|This gorgeous view of Shiloh Military Cemetery came from Wikipedia.|
I have at least one relative buried here. Chances are, you do, too.
Aside from the changes to the cemetery landscape, the entire business of death was becoming more commercialized. Here are some interesting points about death and cemeteries from Sloane's book The Last Great Necessity. These have been gleaned from his chapters on the years 1855-1917:
- Cemetery management at this time passed from a sexton or a caretaker to a superintendent. Superintendents had more authority than sextons or caretakers, having the ability to limit monument size and alter landscape--this marks a change from when families decided the where, when, and how of burial.
- Strauch's changes meant that more and more cemeteries would require horticulturalists and engineers rather than relying on amateurs. (Note from moi: none of these changes necessarily apply to rural church cemeteries. Strauch is writing almost exclusively about larger metropolitan areas at this point.)
- "By the end of the 1870s, all cemeteries used annual-care fees, bequests, and perpetual-care payments as means of increasing their income." This change is going to pave the way for cemeteries as businesses run for profit and, of course, the abuses that come from greed.

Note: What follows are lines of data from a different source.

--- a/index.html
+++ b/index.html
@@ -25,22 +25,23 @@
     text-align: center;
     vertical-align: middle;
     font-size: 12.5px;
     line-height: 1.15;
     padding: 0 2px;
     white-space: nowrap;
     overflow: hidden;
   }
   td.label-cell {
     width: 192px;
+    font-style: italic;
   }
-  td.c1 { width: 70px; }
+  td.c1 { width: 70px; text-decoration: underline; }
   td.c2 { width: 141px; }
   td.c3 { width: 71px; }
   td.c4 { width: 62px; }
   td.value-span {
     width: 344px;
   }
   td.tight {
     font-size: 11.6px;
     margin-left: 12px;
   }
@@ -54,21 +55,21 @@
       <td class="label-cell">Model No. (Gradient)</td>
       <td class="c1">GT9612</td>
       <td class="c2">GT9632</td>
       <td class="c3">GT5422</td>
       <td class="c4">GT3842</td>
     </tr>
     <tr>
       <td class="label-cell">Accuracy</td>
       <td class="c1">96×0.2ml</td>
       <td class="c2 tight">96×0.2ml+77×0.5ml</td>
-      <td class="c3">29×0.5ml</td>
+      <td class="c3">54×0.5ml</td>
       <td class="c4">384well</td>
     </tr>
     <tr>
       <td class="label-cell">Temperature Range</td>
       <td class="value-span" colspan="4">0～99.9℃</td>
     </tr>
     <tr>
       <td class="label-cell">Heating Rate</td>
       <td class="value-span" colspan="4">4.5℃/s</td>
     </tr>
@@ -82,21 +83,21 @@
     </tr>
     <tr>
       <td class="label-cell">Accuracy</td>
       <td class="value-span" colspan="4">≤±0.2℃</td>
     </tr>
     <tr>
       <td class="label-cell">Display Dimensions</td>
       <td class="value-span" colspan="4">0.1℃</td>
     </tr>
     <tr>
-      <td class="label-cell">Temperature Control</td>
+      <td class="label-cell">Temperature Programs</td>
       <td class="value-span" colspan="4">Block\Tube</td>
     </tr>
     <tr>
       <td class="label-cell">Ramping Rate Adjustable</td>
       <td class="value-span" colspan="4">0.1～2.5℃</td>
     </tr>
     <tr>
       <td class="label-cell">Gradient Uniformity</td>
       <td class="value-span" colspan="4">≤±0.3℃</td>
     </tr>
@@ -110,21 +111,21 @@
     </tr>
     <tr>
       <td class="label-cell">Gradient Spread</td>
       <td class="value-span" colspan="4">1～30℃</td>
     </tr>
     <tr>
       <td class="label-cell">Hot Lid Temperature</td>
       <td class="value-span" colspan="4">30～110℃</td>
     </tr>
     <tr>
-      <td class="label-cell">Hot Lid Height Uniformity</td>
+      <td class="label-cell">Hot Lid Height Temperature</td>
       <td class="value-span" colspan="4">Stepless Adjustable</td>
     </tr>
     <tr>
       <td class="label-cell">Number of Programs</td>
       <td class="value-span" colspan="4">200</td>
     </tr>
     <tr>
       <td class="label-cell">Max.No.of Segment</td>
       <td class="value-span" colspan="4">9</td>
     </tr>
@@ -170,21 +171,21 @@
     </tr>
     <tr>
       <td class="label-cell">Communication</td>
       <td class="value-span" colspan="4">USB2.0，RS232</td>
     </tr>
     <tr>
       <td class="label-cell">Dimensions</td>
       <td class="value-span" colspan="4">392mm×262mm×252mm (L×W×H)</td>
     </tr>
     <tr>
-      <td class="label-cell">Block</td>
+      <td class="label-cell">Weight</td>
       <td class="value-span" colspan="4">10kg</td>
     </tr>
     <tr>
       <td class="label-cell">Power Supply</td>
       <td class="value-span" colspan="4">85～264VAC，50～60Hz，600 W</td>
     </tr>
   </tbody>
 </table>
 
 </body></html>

- Did you know that the mechanical lawn mower was patented in England in 1830? You can imagine how much easier that made cemetery maintenance, and it also raised the standards of what was expected from cemeteries.

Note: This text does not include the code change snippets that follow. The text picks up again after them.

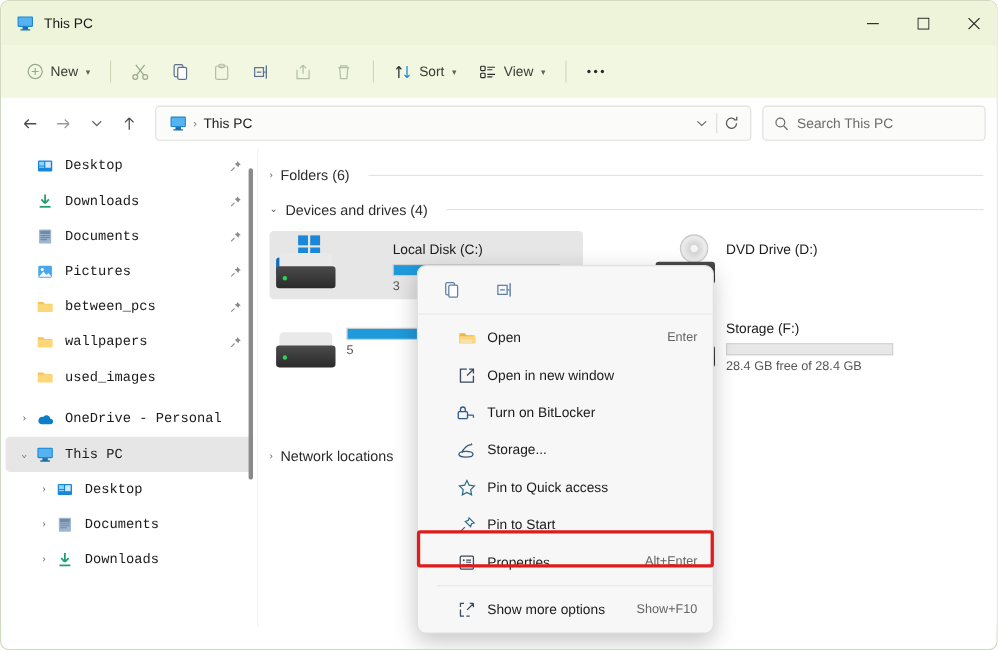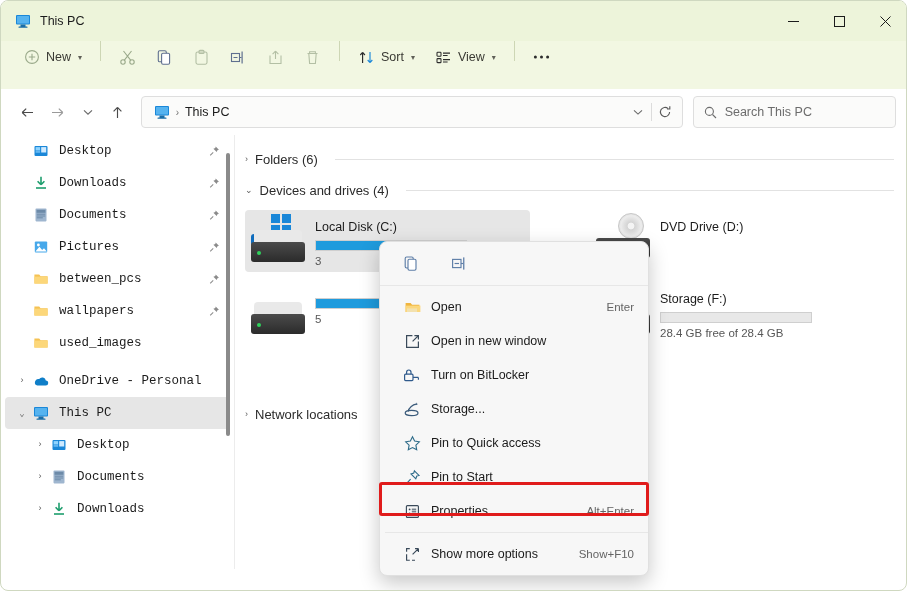--- a/index.html
+++ b/index.html
@@ -43,21 +43,21 @@
     width: 46px; height: 40px;
     display: flex; align-items: center; justify-content: center;
     font-size: 11px; color: #1b1b1b;
   }
 
   
   .toolbar {
     position: absolute; left: 0; top: 40px;
     width: 907px; height: 48px;
     background: #f2f7e2;
-    display: flex; align-items: flex-start;
+    display: flex; align-items: center;
     padding: 0 14px;
     gap: 2px;
   }
   .tb-item {
     height: 32px;
     display: flex; align-items: center;
     gap: 6px;
     padding: 0 9px;
     border-radius: 4px;
     font-size: 12.5px;
@@ -282,21 +282,21 @@
     display: flex; align-items: center;
     padding-left: 14px;
     gap: 18px;
     border-bottom: 1px solid #e7e7e7;
   }
   .ctx-ibtn {
     width: 32px; height: 30px;
     display: flex; align-items: center; justify-content: center;
     border-radius: 4px;
   }
-  .ctx-list { padding: 4px 0 4px 5px; }
+  .ctx-list { padding: 4px 0 4px 5px; margin-left: 12px; }
   .ctx-item {
     position: relative;
     height: 34px;
     display: flex; align-items: center;
     margin: 0 4px;
     padding-left: 10px;
     border-radius: 4px;
     font-size: 12.5px;
     color: #1b1b1b;
   }
@@ -742,21 +742,21 @@
     </div>
 
     <div class="group-hdr" style="margin-top:3px;">
       <span class="gchev">⌄</span>
       <span>Devices and drives (4)</span>
       <span class="group-line"></span>
     </div>
 
     <div class="drive-grid" style="height:150px;">
 
-      <div class="drive sel" style="left:10px; top:6px;">
+      <div class="drive sel" style="left:10px; top:6px;gap:42px;">
         <div class="drive-chk">
           <svg width="11" height="11" viewBox="0 0 11 11">
               <path d="M2 5.6 L4.3 8 L9 2.8" fill="none" stroke="#fff" stroke-width="1.5"></path>
             </svg>
         </div>
         <div class="drive-ico">
           <div class="win-logo">
             <span></span>
               <span></span>
               <span></span>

- The movement from rural cemetery to lawn cemetery mirrored the reform movement of the late 1800s when Americans were also trying to put order to the urban explosion of their cities. There was also a generalized movement toward specialization which, in the case of death and dying, meant that "nurses and doctors cared for the living, morticians handled the dead, and cemetery superintendents beautified the grave." Interestingly enough, many immigrants resisted these changes, still feeling that death was to be handled within the family.
- The Civil War impacted death and dying in many ways. One, embalming became popular as a way of getting deceased soldiers back to their families. Also, large numbers of dead required national cemeteries, cemeteries that reinforced America's sense of democracy as well as Strauch's vision of an uncluttered landscape by having uniform tombstones in neat rows with little landscape to intercede.
- At the same time, urban reforms meant more parks. Understandably, Americans started to frolic in these urban parks rather than in the rural cemeteries they had used before.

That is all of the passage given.